Data to examine:
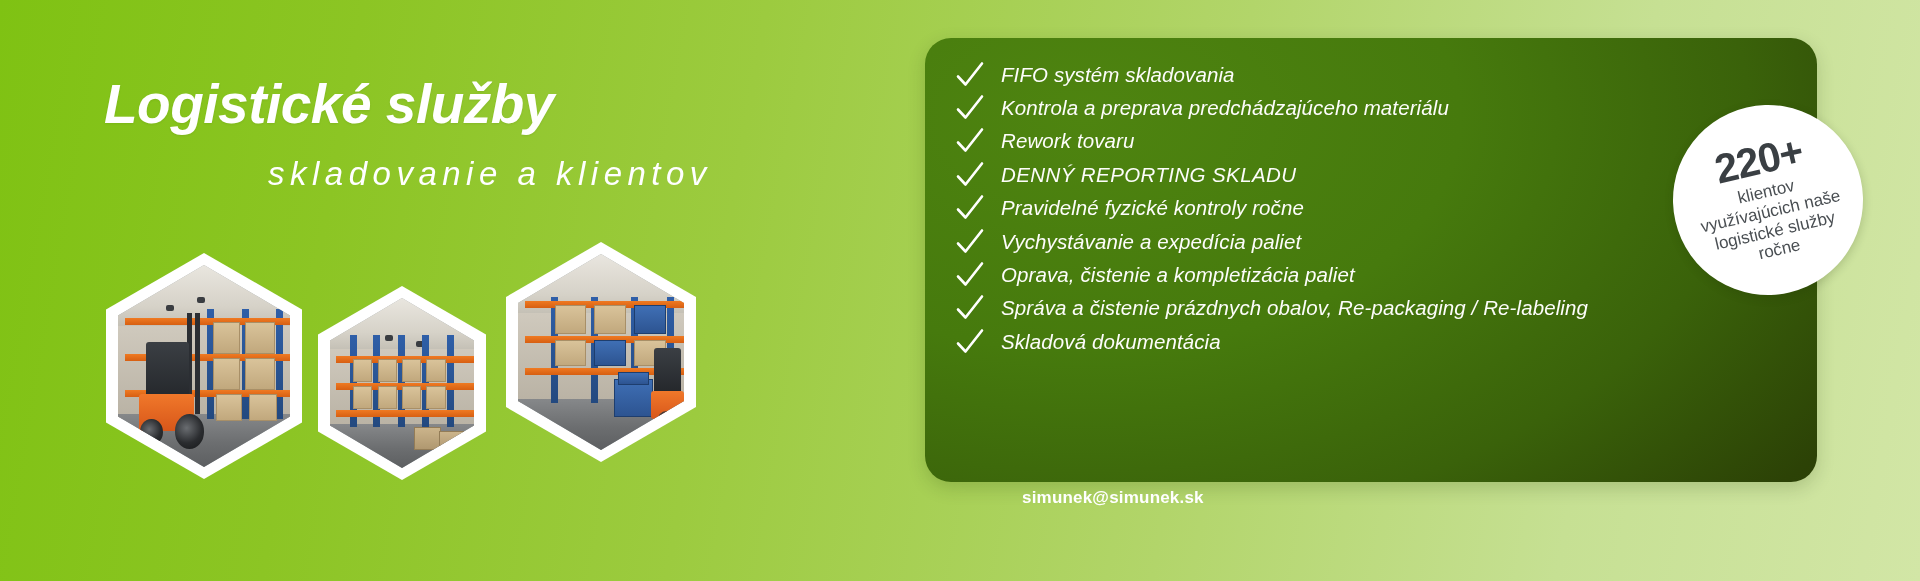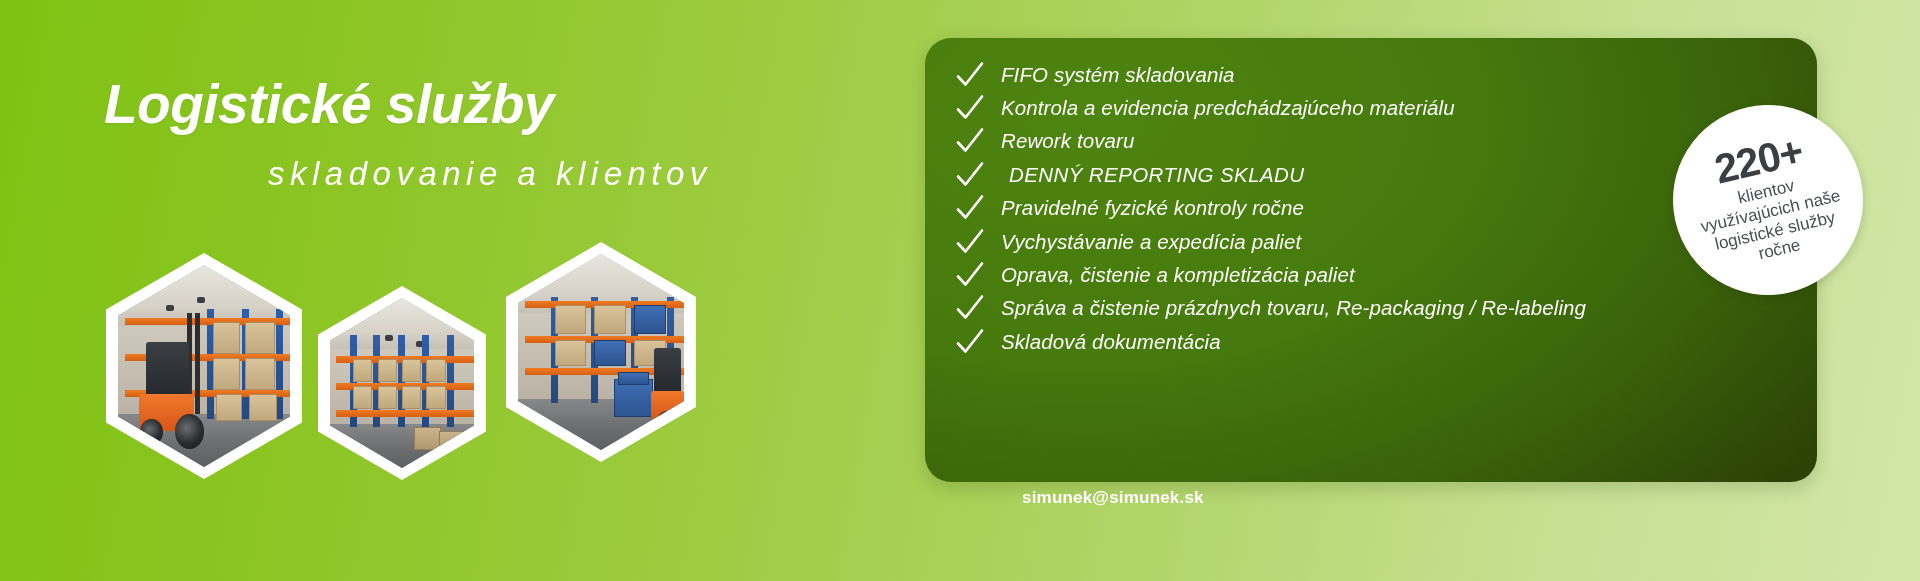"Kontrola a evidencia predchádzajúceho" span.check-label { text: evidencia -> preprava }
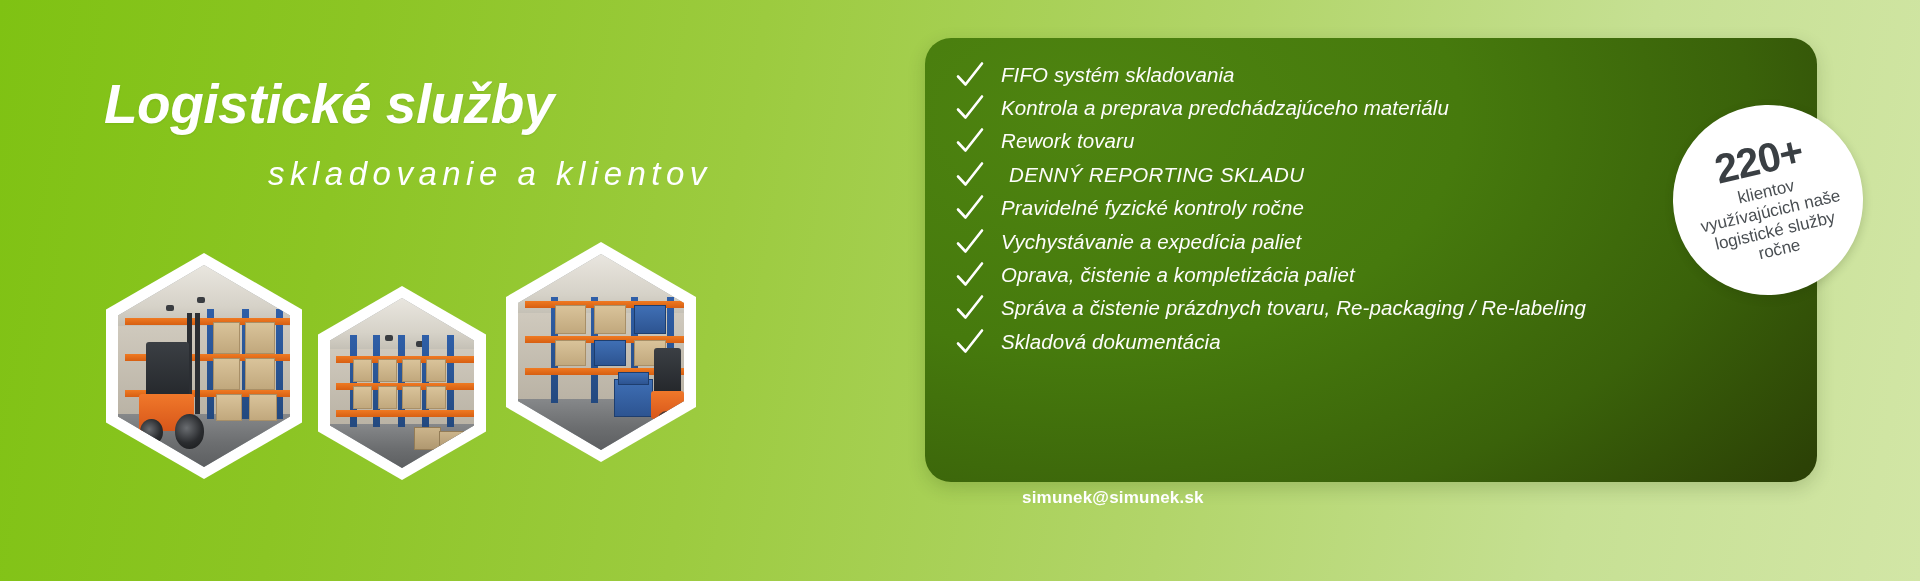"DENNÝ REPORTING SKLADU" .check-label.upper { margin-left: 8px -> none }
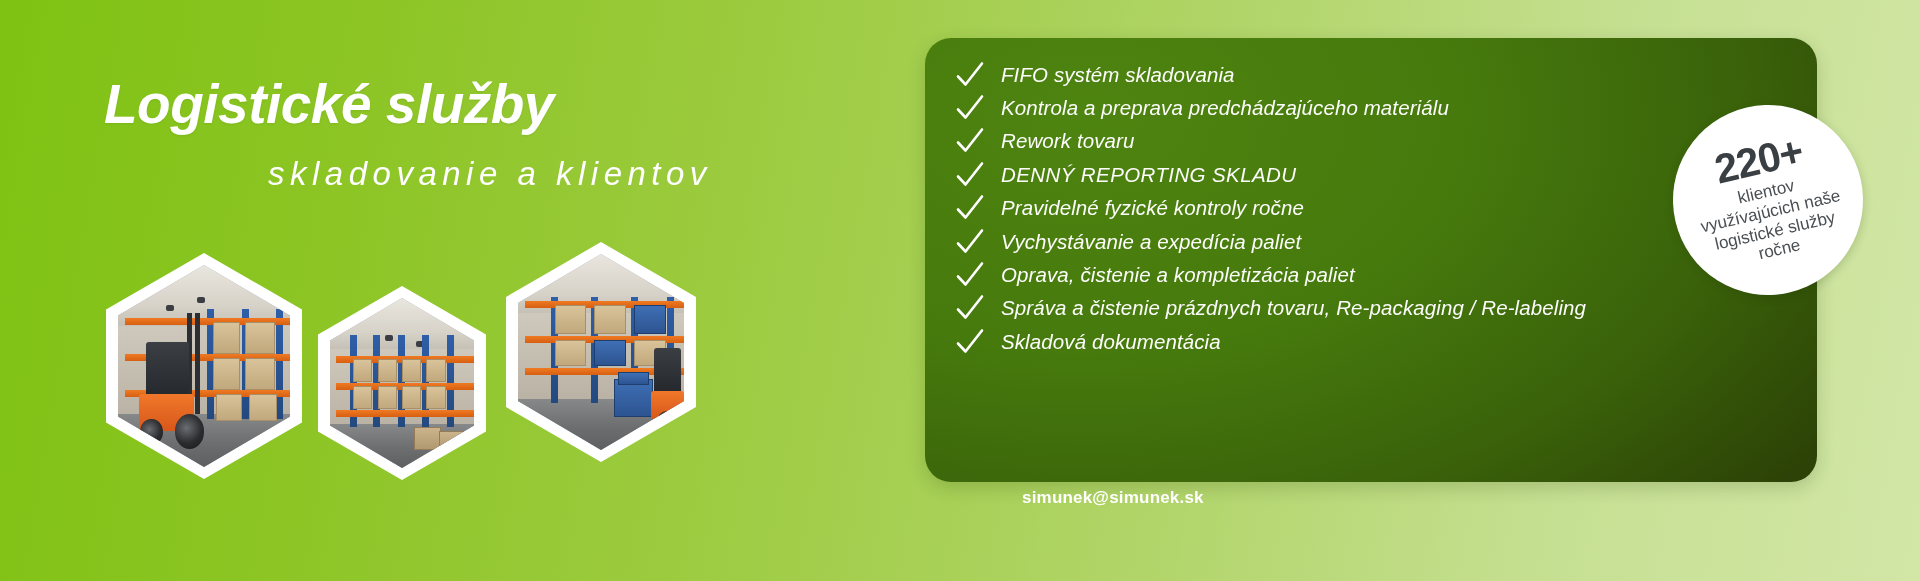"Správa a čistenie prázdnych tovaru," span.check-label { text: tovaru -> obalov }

* * *

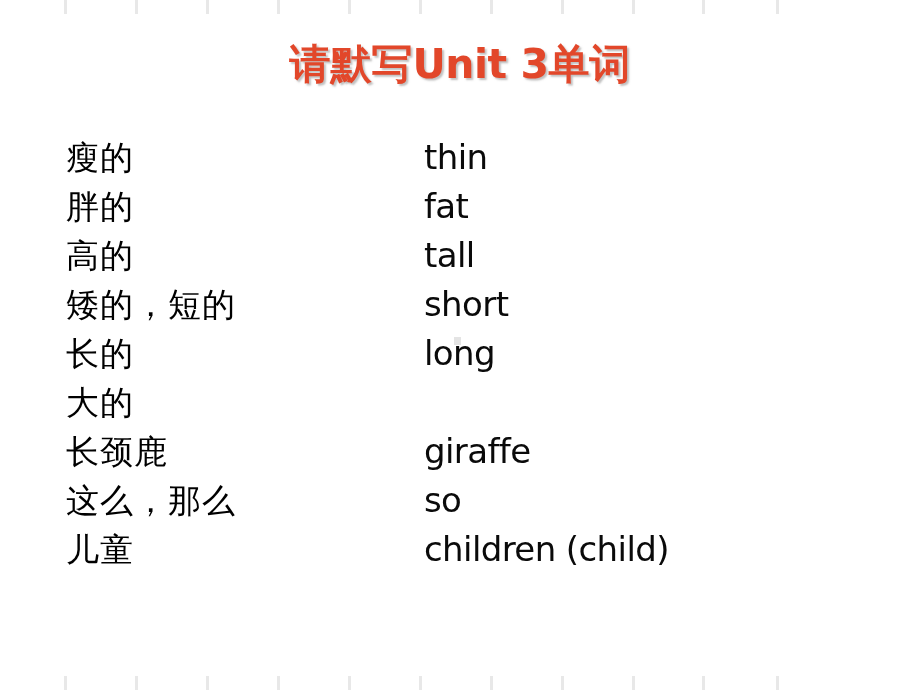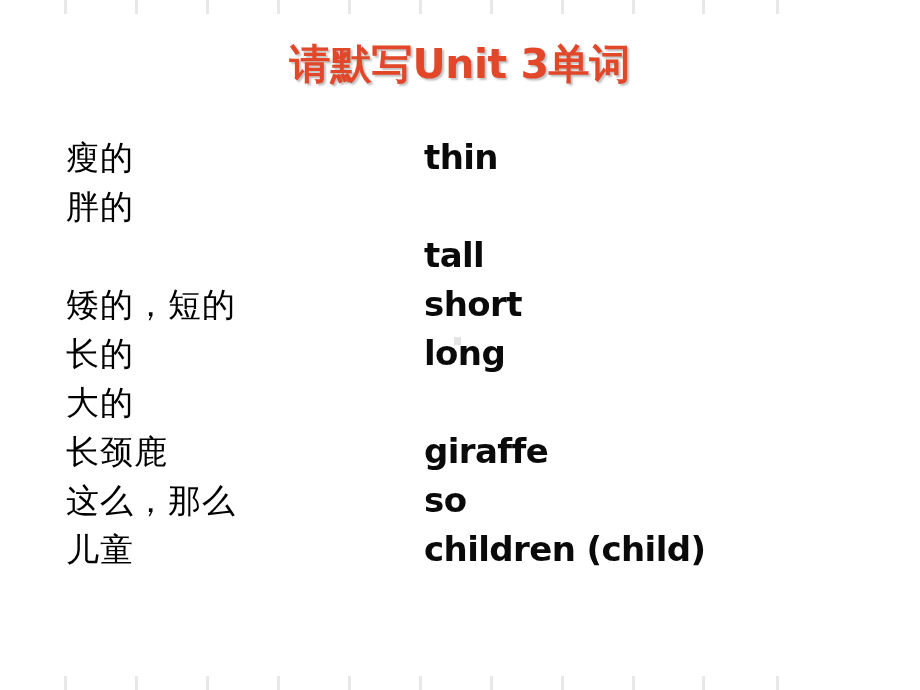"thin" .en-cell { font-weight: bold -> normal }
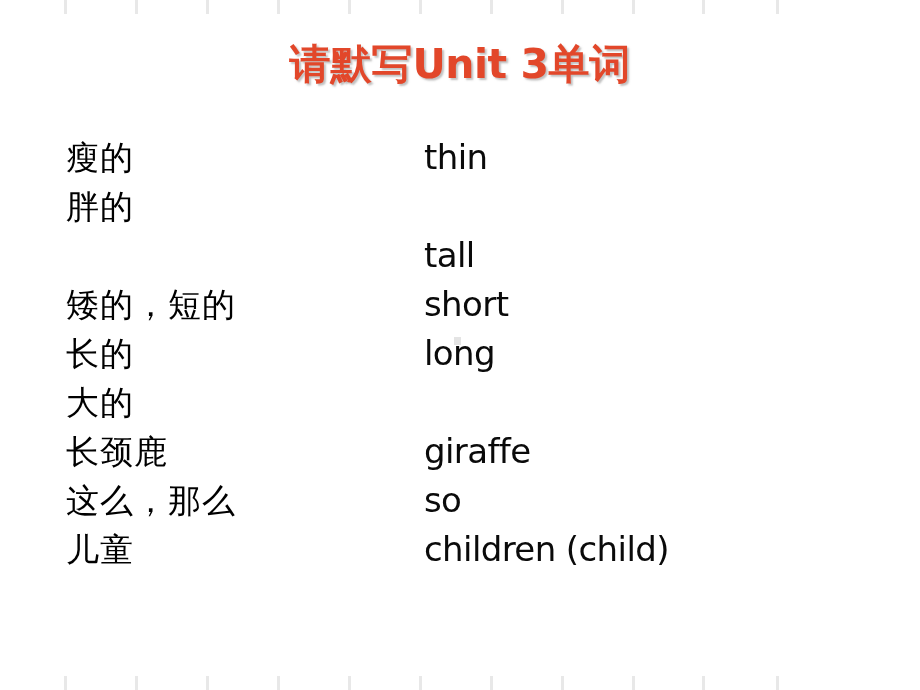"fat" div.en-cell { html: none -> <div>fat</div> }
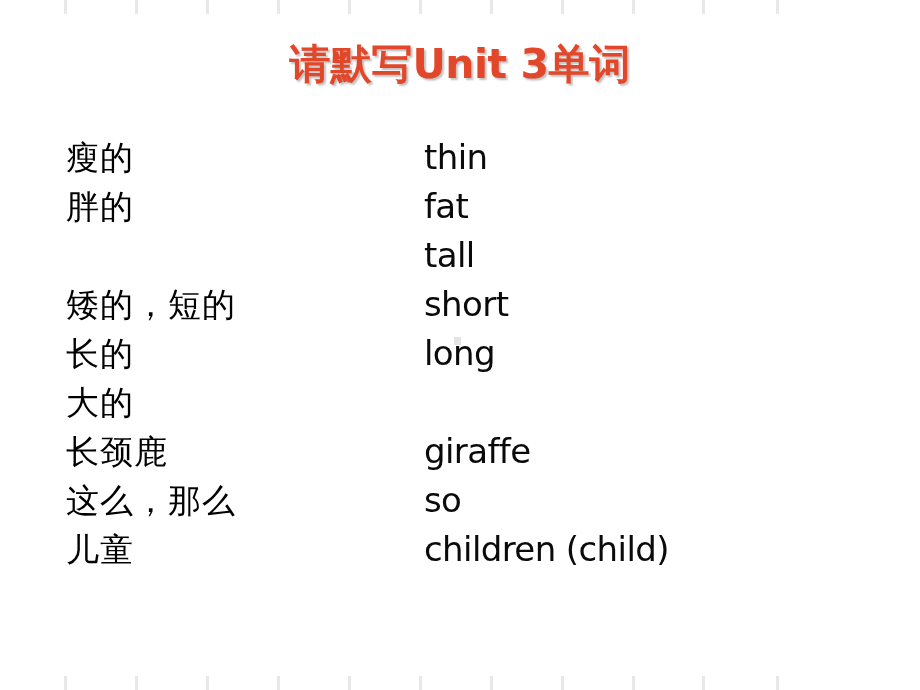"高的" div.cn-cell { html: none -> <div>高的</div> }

Task brief: Starting at the line containing "text: evidencia ->" and finishing at the line containing "a čistenie prázdnych", return those lines exactly as they appear above, without the pictures.

Answer to the problem:
"Kontrola a evidencia predchádzajúceho" span.check-label { text: evidencia -> preprava }
"DENNÝ REPORTING SKLADU" .check-label.upper { margin-left: 8px -> none }
"Správa a čistenie prázdnych tovaru," span.check-label { text: tovaru -> obalov }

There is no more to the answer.